= Nice guy =

Term in popular psychology

"Nice guy" is an informal term, commonly used with either a literal or a sarcastic meaning, for a man. In the literal sense, the term describes a man who is agreeable, gentle, compassionate, sensitive, and vulnerable. The term is used both positively and negatively. When used positively, and particularly when used as a preference or description by someone else, it is intended to imply a man who puts the needs of others before his own, avoids confrontations, does favors, provides emotional support, tries to stay out of trouble, and generally acts nicely towards others.

In the context of a relationship, it may also refer to traits of honesty, loyalty, romanticism, courtesy, and respect. When used negatively, a nice guy implies a man who is unassertive or otherwise unattractive. The opposite of a genuine "nice guy" is commonly described as a "jerk", a term for a mean, selfish and uncaring person. A man is labeled a "jerk" on how he treats his partner, seen as the extreme case where he would not have a sensitive or kind side and is seen as a "macho man" and insensitive type.

However, the term is also often used sarcastically, particularly in the context of dating, to describe someone who believes himself to possess genuine "nice guy" characteristics, even though he actually does not, and who uses acts of friendship and basic social etiquette with the ulterior aim of progressing to a romantic or sexual relationship. This is sometimes referred to as "nice guy syndrome", which is used to describe a sense of entitlement to sexual or romantic attention from women simply for being "nice," and irrational anger when that attention is not reciprocated. Although the "nice guy syndrome" is used primarily in the context of dating relationships, it can also apply to the workplace as well as politics.

==Research on female preferences==

==="Nice guy" construct===
In their qualitative analysis (1999), Herold and Milhausen found that women associate different qualities with the "nice guy" label:

Some women offered flattering interpretations of the "nice guy", characterizing him as committed, caring, and respectful of women. Some women, however, emphasized more negative aspects, considering the "nice guy" to be boring, lacking confidence, and unattractive.

The "bad boys" were divided into two categories, "as either confident, attractive, sexy, and exciting or as manipulative, unfaithful, disrespectful of women, and interested only in sex".

This distinction helped further the understanding of why women might prefer "nice guys" or "not-nice guys". Women were asked for their preferences and what values they may look for in each relationship, such as attractiveness, and sexual desires in short- and long-term relationships.

Nice guys are sometimes suggested to be overbearing or lacking in vision and ambitions; these opinions suggest self-confidence as a key-point and area of improvement.

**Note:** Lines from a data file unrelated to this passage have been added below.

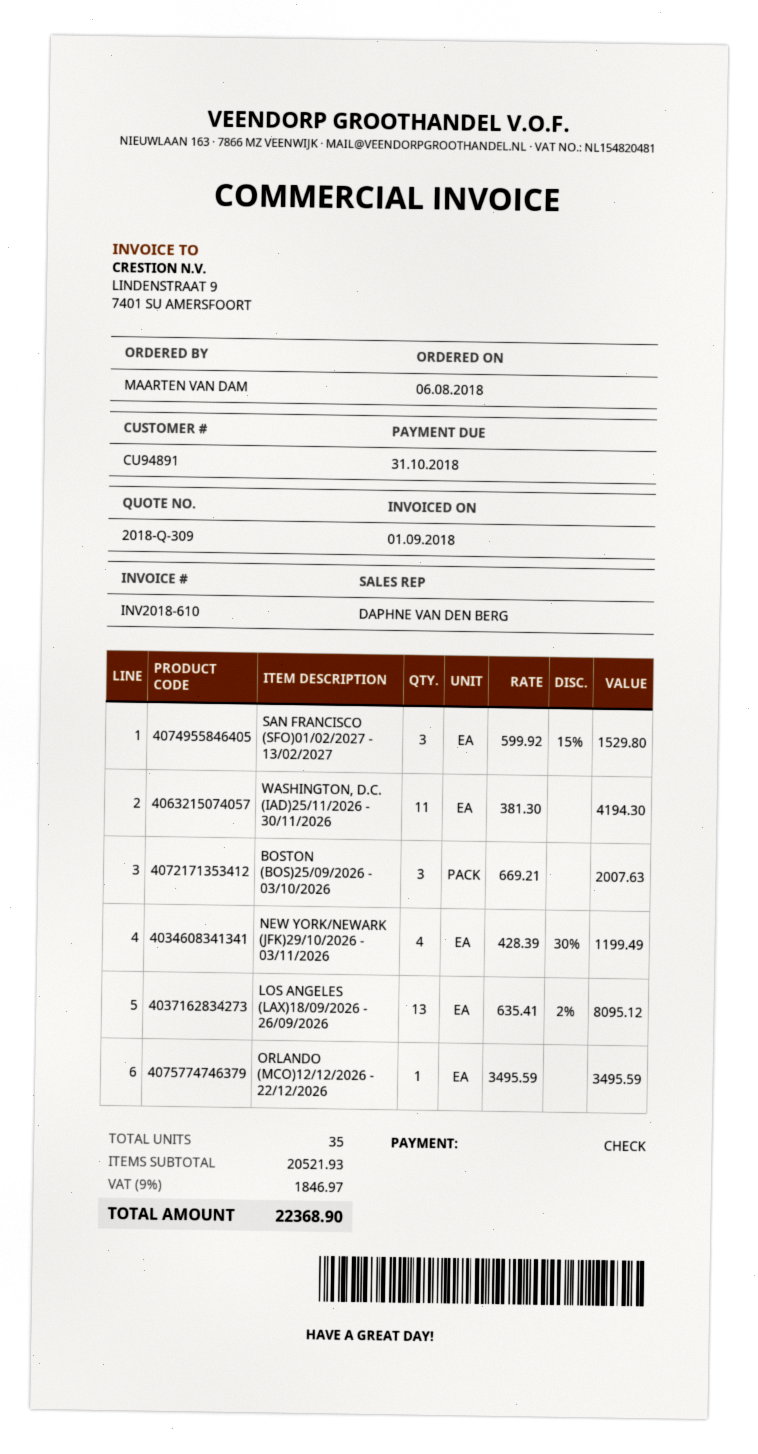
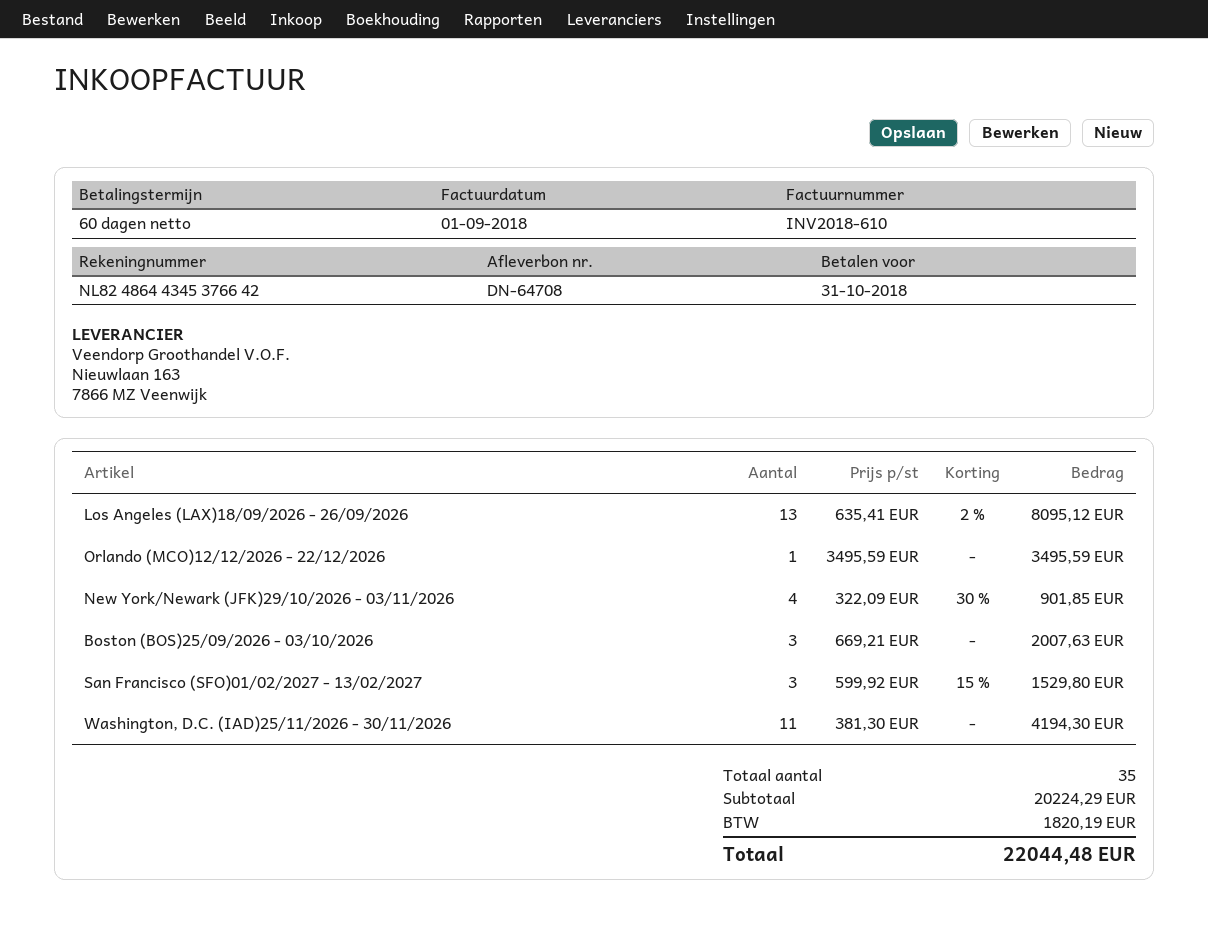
NEW YORK/NEWARK (JFK)29/10/2026 - 03/11/2026: 4 x 428.39 - 30% = 1199.49 -> 4 x 322.09 - 30% = 901.85
subtotal: 20521.93 -> 20224.29
tax: 1846.97 -> 1820.19
total: 22368.90 -> 22044.48

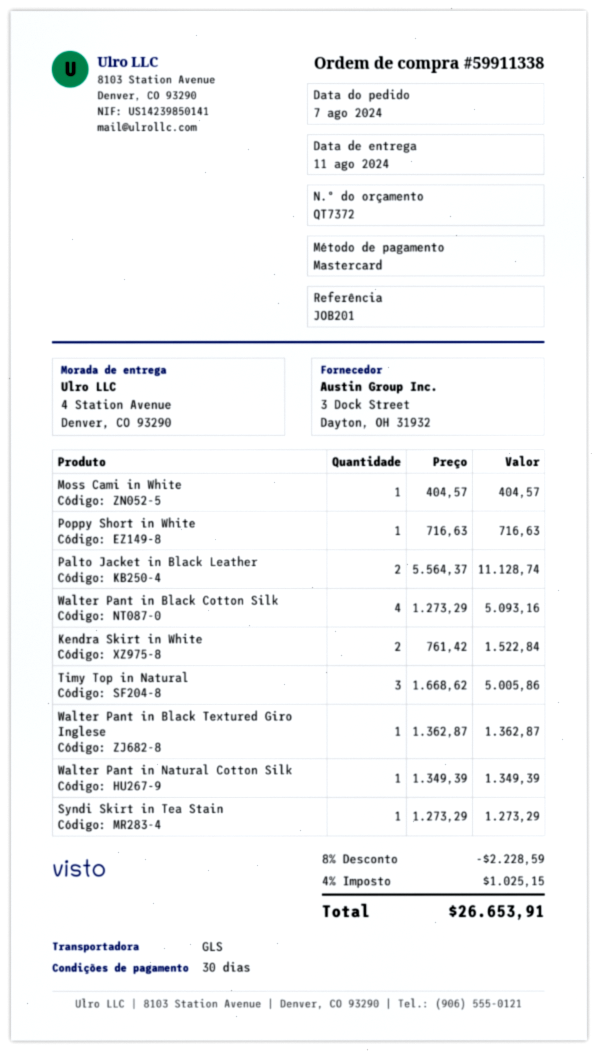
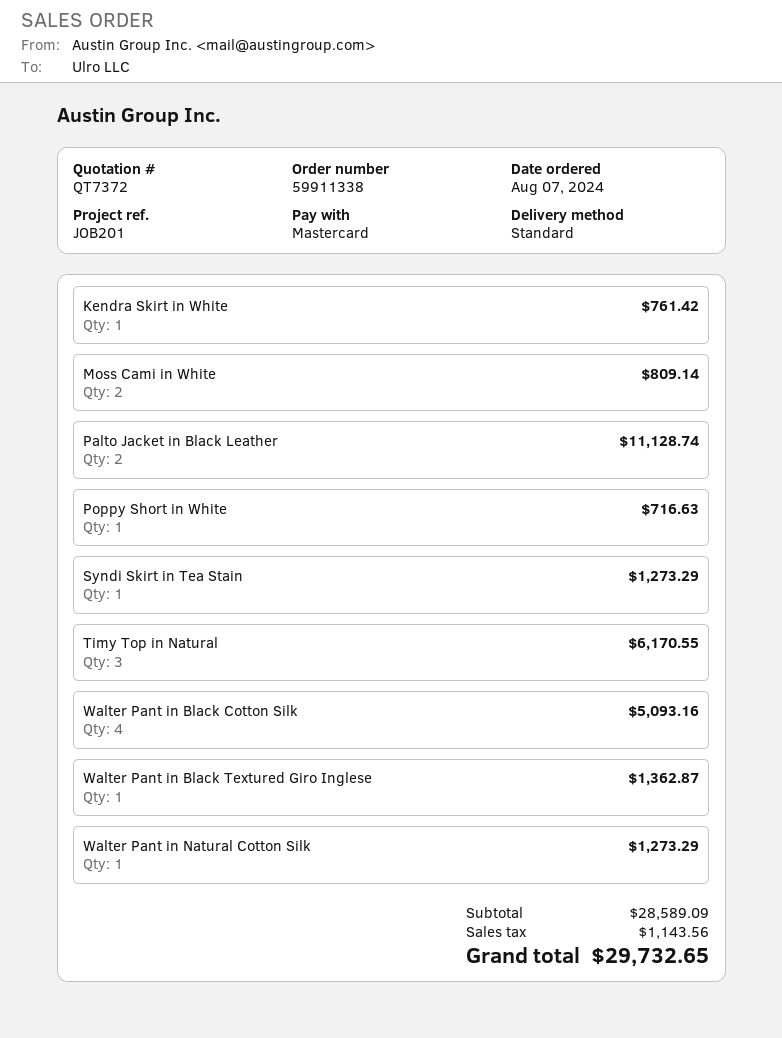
shipping method: GLS -> standard
Moss Cami in White: 1 for 404.57 -> 2 for 809.14
Kendra Skirt in White: 2 for 1522.84 -> 1 for 761.42
Timy Top in Natural: 3 for 5005.86 -> 3 for 6170.55
Walter Pant in Natural Cotton Silk: 1 for 1349.39 -> 1 for 1273.29
discount: 8% = 2228.59 -> none
tax: 1025.15 -> 1143.56
total: 26653.91 -> 29732.65

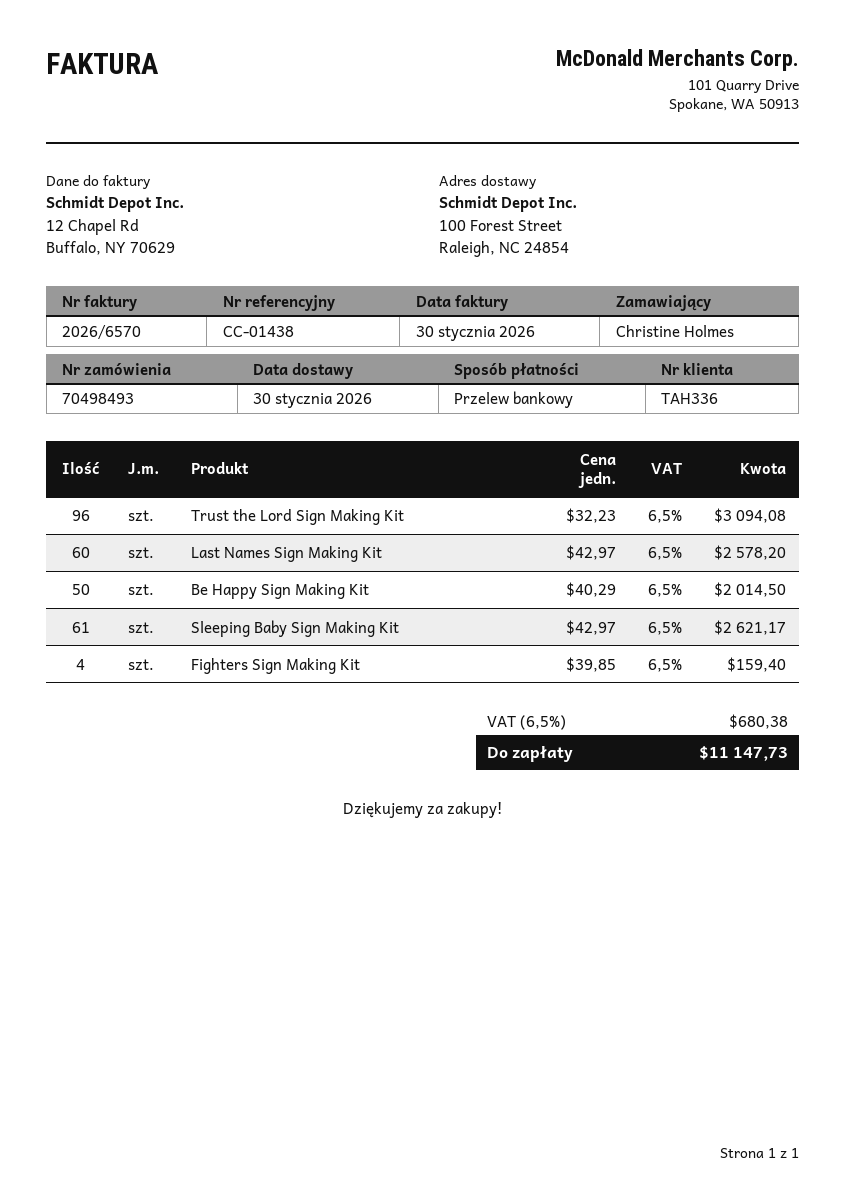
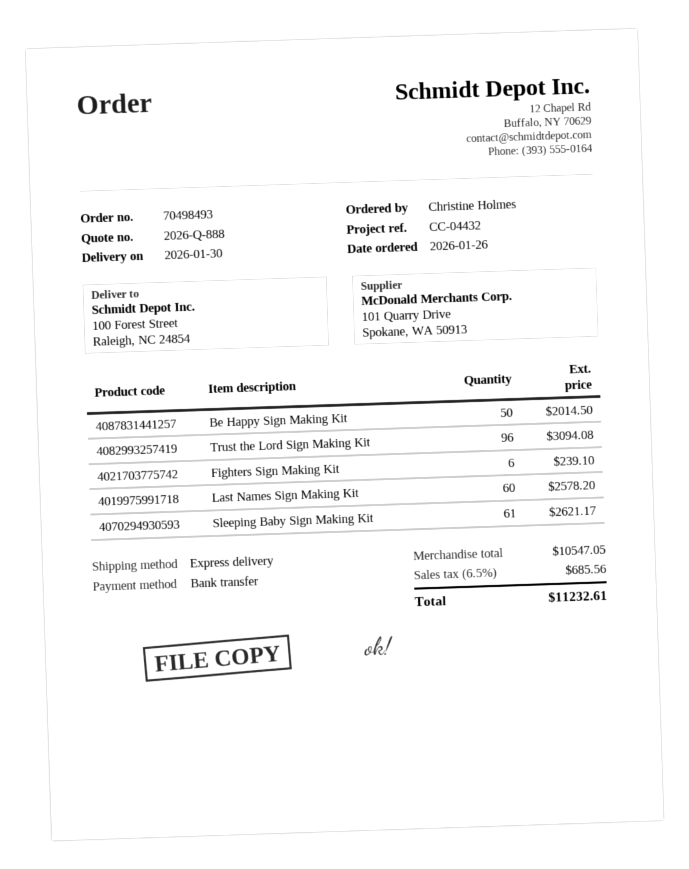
reference: CC-01438 -> CC-04432
Fighters Sign Making Kit: 4 for 159.40 -> 6 for 239.10
tax: 6.5% = 680.38 -> 6.5% = 685.56
total: 11147.73 -> 11232.61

Often these ideas and views of a certain nice guy can contribute to a woman's willingness to pursue a romantic relationship.

Researchers have therefore operationalized the "nice guy" and "jerk" constructs in different ways, some of which are outlined below.

===Results of research===
Various studies explicitly try to elucidate the success, or lack thereof, of "nice guys" with women.

Jensen-Campbell et al. (1995) operationalized "niceness" as prosocial behavior, which included agreeableness and altruism. They found that female attraction was a result of an interaction of both dominance and prosocial tendency. They suggest that altruism may be attractive to women when it is perceived as a form of agentic behavior.

Nice guys are usually seen as twice as attractive as men who present themselves as neutral, and eight times more attractive than the "jerks" in a dating profile. Social dominance enhances female attraction to a male who has shown in the relationship niceness, traits of kindness and warmth stated by women looking for long-term relationships, and less status and physical attractiveness.

Sprecher and Regan (2002) found kindness, warmth, expressiveness, openness, and humor as desirable traits of a long-term partner. Social status indicators, such as future earning potential (wealth), were not viewed as more desirable traits when compared to the previous traits. Participants suggested they wanted more humor, expressiveness and warmth from their partner than is expressed with their friends.

Herold and Milhausen (1999) found that women are more likely to report wanting a nice guy but do not choose them in their real dating life. They also found that women perceived nice guys as having less sexual partners in general but perceived them as more eligible for dating. Women claim to prefer to date people who have less sexual experience. A third of the women, however, had reported dating multiple partners that had had more sexual experience than them. There was a dichotomous relationship between a woman’s perception of what a nice guy is and does and whether or not he "finishes last", as the common adage states. If a woman believes that a nice guy is kind and respectful to women then they will say that he does not finish last. If the nice guy is perceived as being passive or unattractive then they will say that he does finish last.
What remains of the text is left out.